* _RECORDS SUPPLIED_
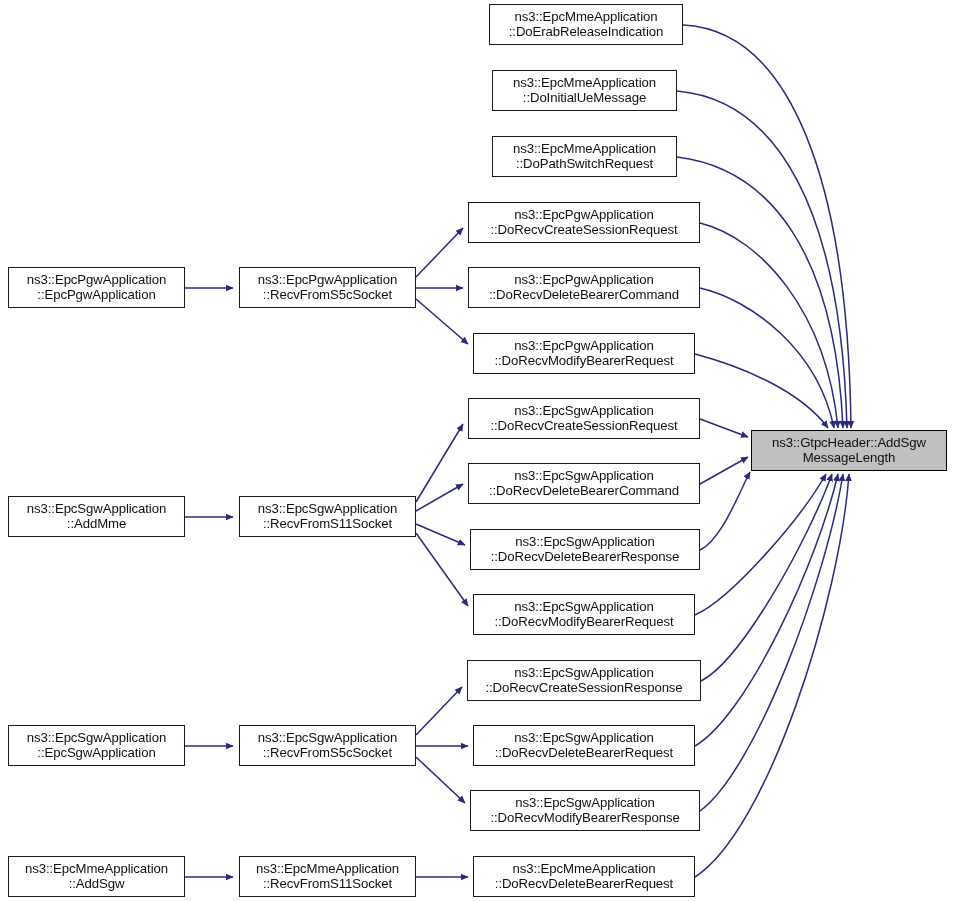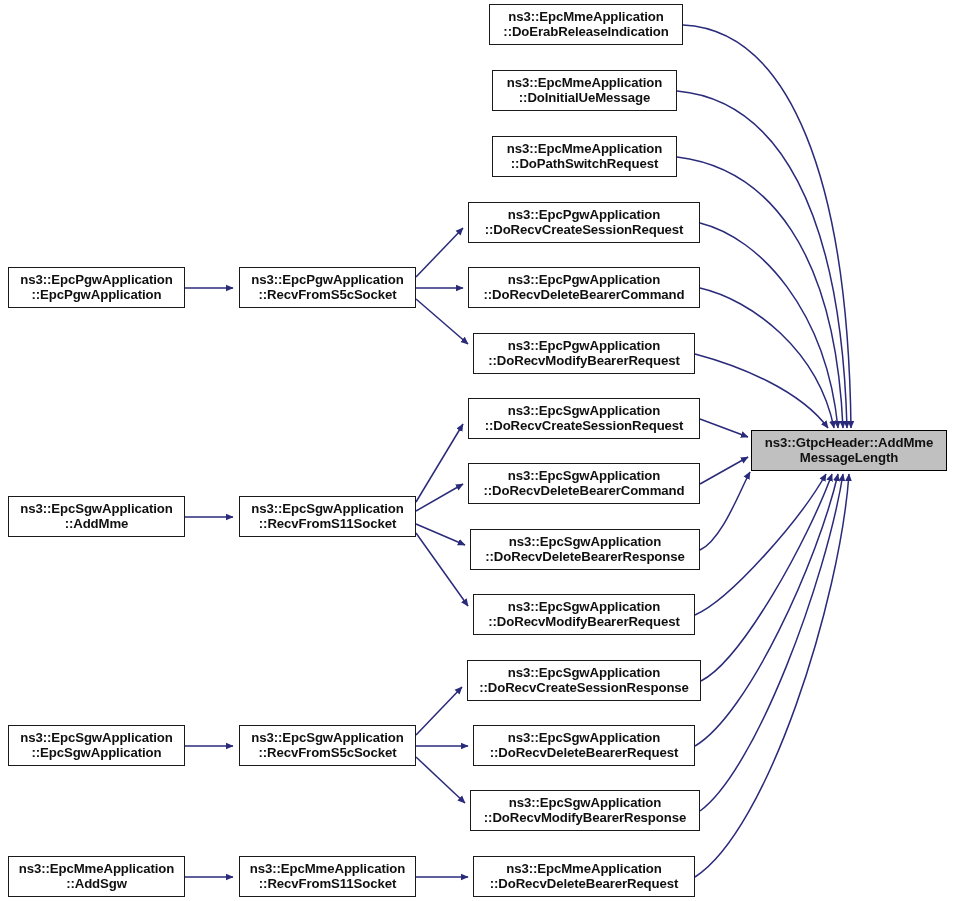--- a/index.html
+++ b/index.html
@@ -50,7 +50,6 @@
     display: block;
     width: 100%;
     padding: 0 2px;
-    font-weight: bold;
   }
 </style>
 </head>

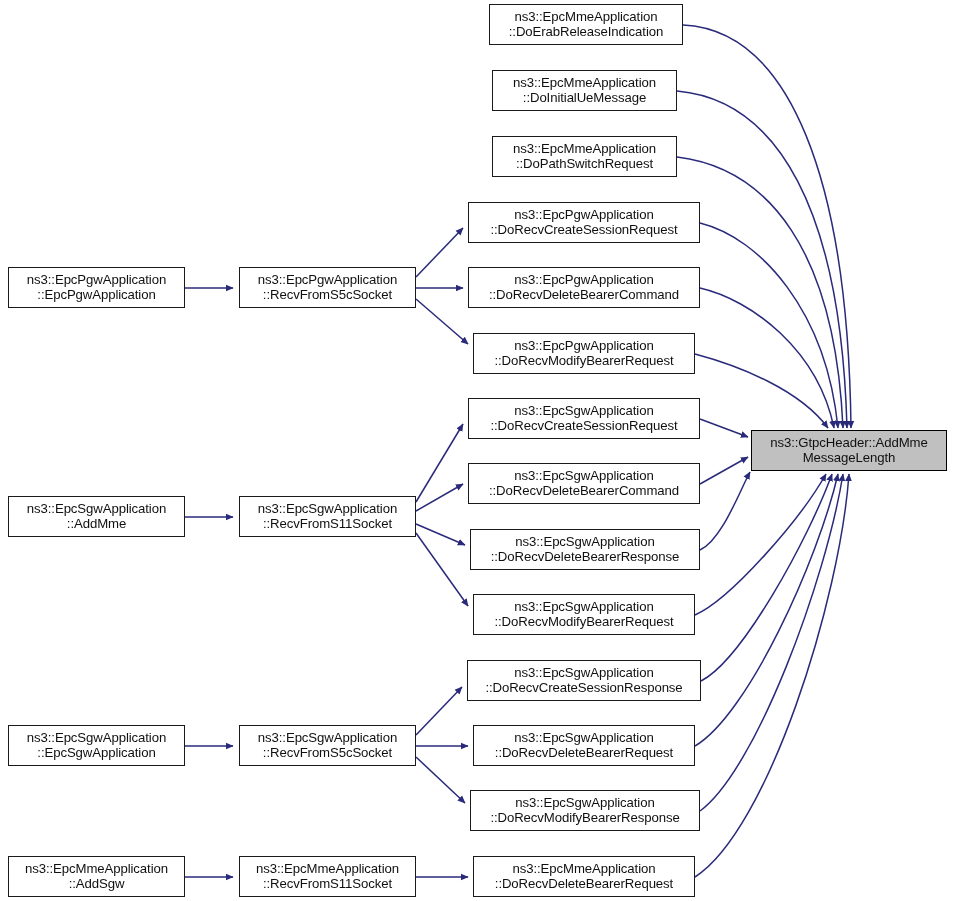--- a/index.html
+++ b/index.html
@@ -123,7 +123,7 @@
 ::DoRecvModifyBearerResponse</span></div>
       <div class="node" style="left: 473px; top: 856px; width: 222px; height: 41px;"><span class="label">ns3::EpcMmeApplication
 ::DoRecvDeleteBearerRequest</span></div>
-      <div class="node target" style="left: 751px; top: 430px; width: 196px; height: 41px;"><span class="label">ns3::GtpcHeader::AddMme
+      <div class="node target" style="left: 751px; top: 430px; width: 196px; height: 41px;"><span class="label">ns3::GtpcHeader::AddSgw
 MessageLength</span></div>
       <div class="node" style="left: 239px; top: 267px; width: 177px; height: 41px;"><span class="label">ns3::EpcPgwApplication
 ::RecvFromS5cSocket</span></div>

* * *

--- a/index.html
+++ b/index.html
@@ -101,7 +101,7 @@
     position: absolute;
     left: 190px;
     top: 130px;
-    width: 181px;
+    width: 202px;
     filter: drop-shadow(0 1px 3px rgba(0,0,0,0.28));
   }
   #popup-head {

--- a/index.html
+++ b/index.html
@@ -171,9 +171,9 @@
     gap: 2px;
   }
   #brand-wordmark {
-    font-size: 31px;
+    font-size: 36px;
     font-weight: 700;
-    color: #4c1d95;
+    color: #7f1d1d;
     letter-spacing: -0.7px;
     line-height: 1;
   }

* _BRIEF_
Show every line of the data that includes the string "target".

* _OUTPUT FOR THIS TASK_
-      <div class="node target" style="left: 751px; top: 430px; width: 196px; height: 41px;"><span class="label">ns3::GtpcHeader::AddMme
+      <div class="node target" style="left: 751px; top: 430px; width: 196px; height: 41px;"><span class="label">ns3::GtpcHeader::AddSgw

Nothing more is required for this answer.